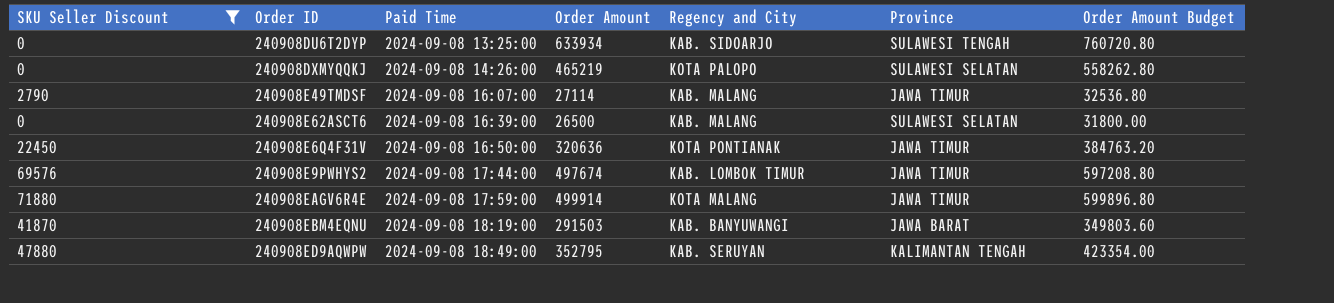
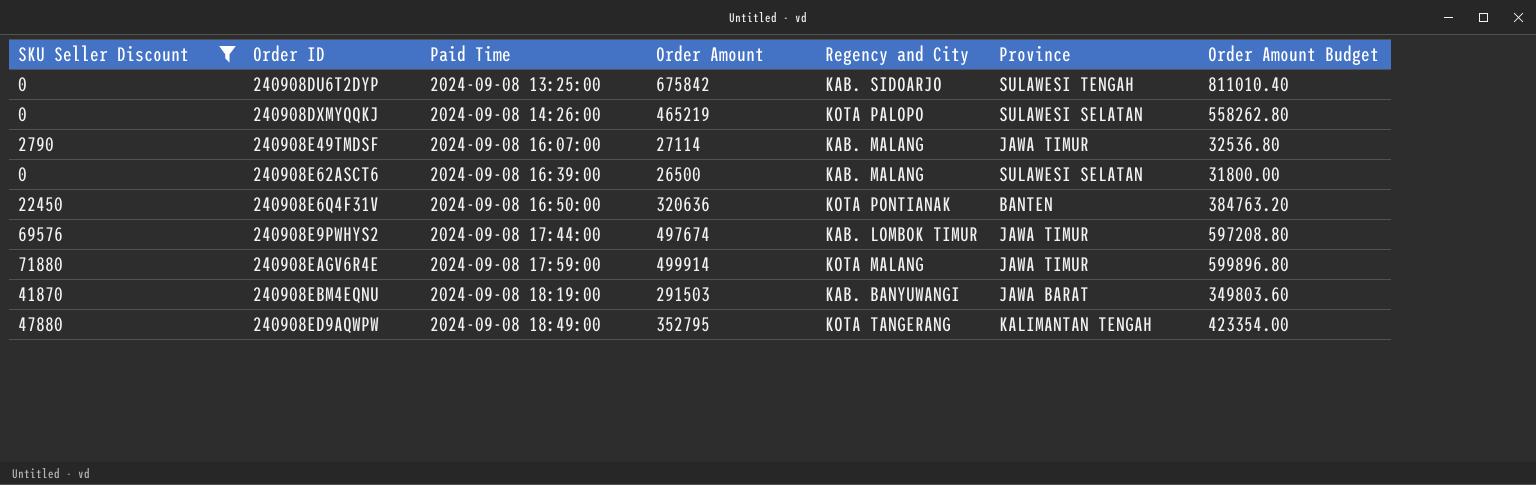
240908DU6T2DYP | Order Amount: 633934 -> 675842
240908DU6T2DYP | Order Amount Budget: 760720.80 -> 811010.40
240908E6Q4F31V | Province: JAWA TIMUR -> BANTEN
240908ED9AQWPW | Regency and City: KAB. SERUYAN -> KOTA TANGERANG

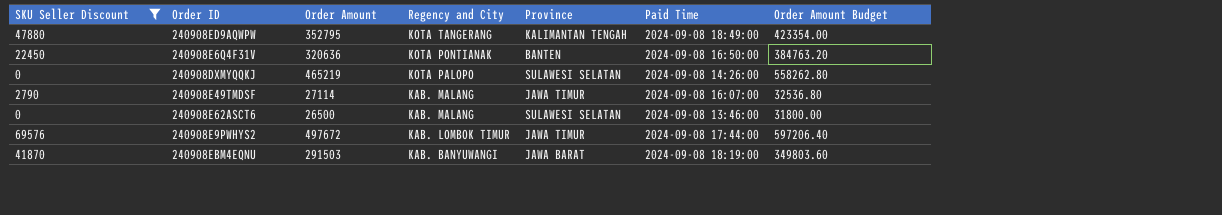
row order: Paid Time ascending -> Regency and City descending
column Paid Time | position: 3 -> 6
row 240908DU6T2DYP: 0 | 2024-09-08 13:25:00 | 675842 | KAB. SIDOARJO | SULAWESI TENGAH | 811010.40 -> none
row 240908EAGV6R4E: 71880 | 2024-09-08 17:59:00 | 499914 | KOTA MALANG | JAWA TIMUR | 599896.80 -> none
240908E62ASCT6 | Paid Time: 2024-09-08 16:39:00 -> 2024-09-08 13:46:00
240908E9PWHYS2 | Order Amount: 497674 -> 497672
240908E9PWHYS2 | Order Amount Budget: 597208.80 -> 597206.40

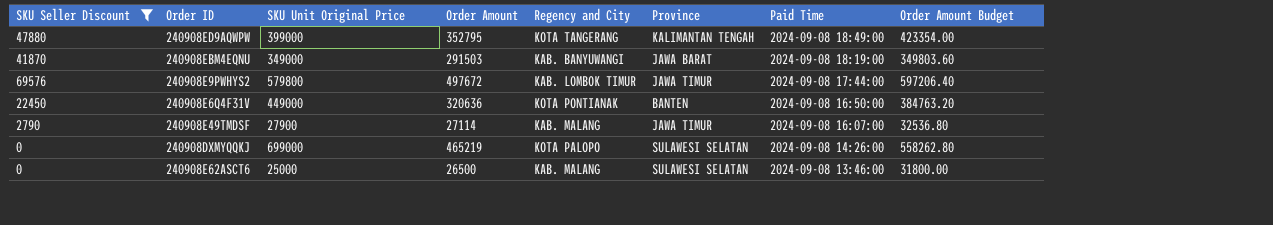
row order: Regency and City descending -> Paid Time descending
column SKU Unit Original Price | position: none -> 3

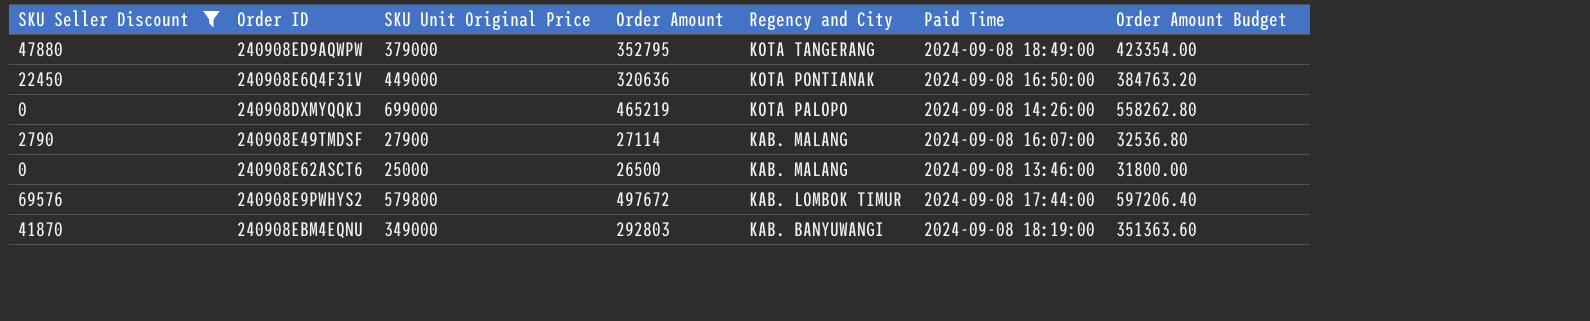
row order: Paid Time descending -> Regency and City descending
column Province | position: 6 -> none
240908ED9AQWPW | SKU Unit Original Price: 399000 -> 379000
240908EBM4EQNU | Order Amount: 291503 -> 292803
240908EBM4EQNU | Order Amount Budget: 349803.60 -> 351363.60

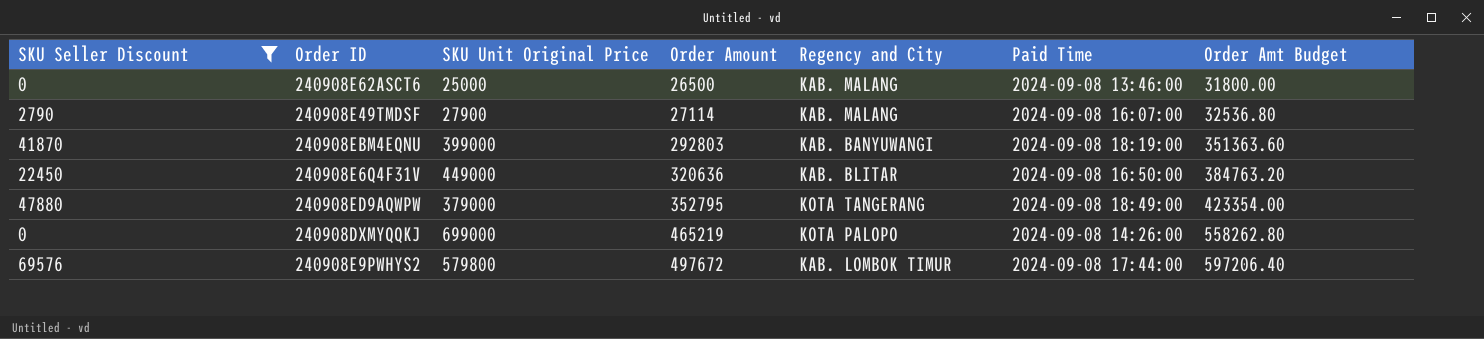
row order: Regency and City descending -> Order Amount ascending
column name: Order Amount Budget -> Order Amt Budget
240908EBM4EQNU | SKU Unit Original Price: 349000 -> 399000
240908E6Q4F31V | Regency and City: KOTA PONTIANAK -> KAB. BLITAR

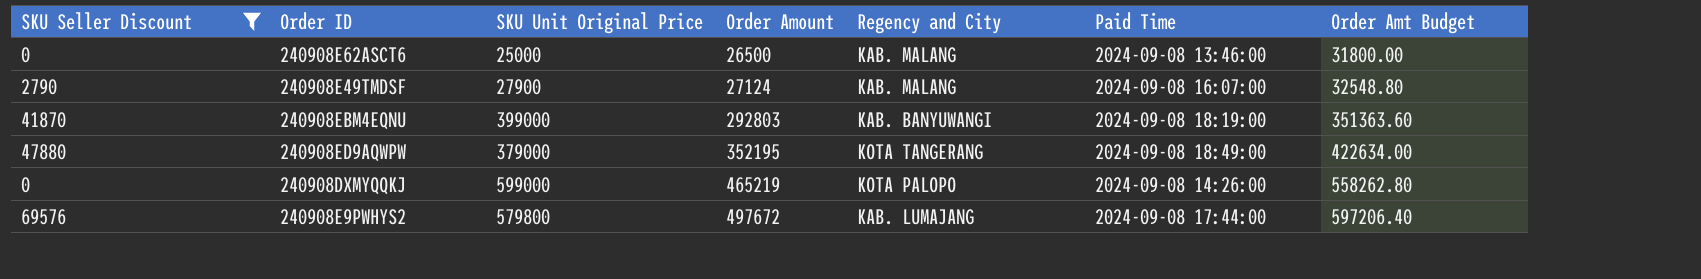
row 240908E6Q4F31V: 22450 | 449000 | 320636 | KAB. BLITAR | 2024-09-08 16:50:00 | 384763.20 -> none
240908E49TMDSF | Order Amount: 27114 -> 27124
240908E49TMDSF | Order Amt Budget: 32536.80 -> 32548.80
240908ED9AQWPW | Order Amount: 352795 -> 352195
240908ED9AQWPW | Order Amt Budget: 423354.00 -> 422634.00
240908DXMYQQKJ | SKU Unit Original Price: 699000 -> 599000
240908E9PWHYS2 | Regency and City: KAB. LOMBOK TIMUR -> KAB. LUMAJANG

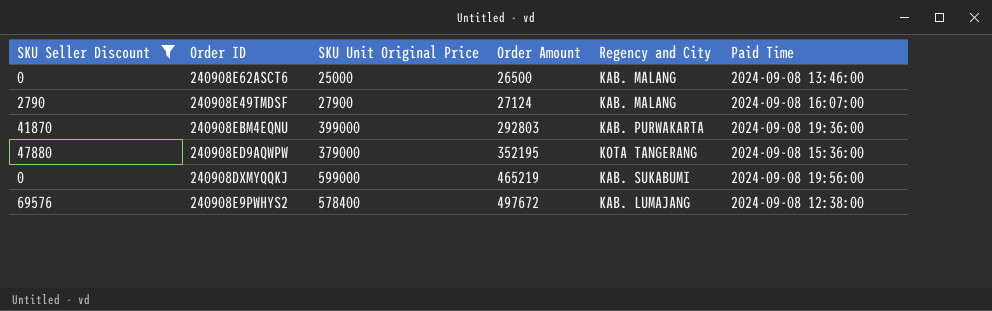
column Order Amt Budget | formula: [Order Amount] * 1.2 -> none
240908EBM4EQNU | Regency and City: KAB. BANYUWANGI -> KAB. PURWAKARTA
240908EBM4EQNU | Paid Time: 2024-09-08 18:19:00 -> 2024-09-08 19:36:00
240908ED9AQWPW | Paid Time: 2024-09-08 18:49:00 -> 2024-09-08 15:36:00
240908DXMYQQKJ | Regency and City: KOTA PALOPO -> KAB. SUKABUMI
240908DXMYQQKJ | Paid Time: 2024-09-08 14:26:00 -> 2024-09-08 19:56:00
240908E9PWHYS2 | SKU Unit Original Price: 579800 -> 578400
240908E9PWHYS2 | Paid Time: 2024-09-08 17:44:00 -> 2024-09-08 12:38:00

※ ※ ※

Problem statement: Search the entries for the string "Original". Copy every line that has it.

Response area:
column SKU Unit Original Price | position: none -> 3
240908ED9AQWPW | SKU Unit Original Price: 399000 -> 379000
240908EBM4EQNU | SKU Unit Original Price: 349000 -> 399000
240908DXMYQQKJ | SKU Unit Original Price: 699000 -> 599000
240908E9PWHYS2 | SKU Unit Original Price: 579800 -> 578400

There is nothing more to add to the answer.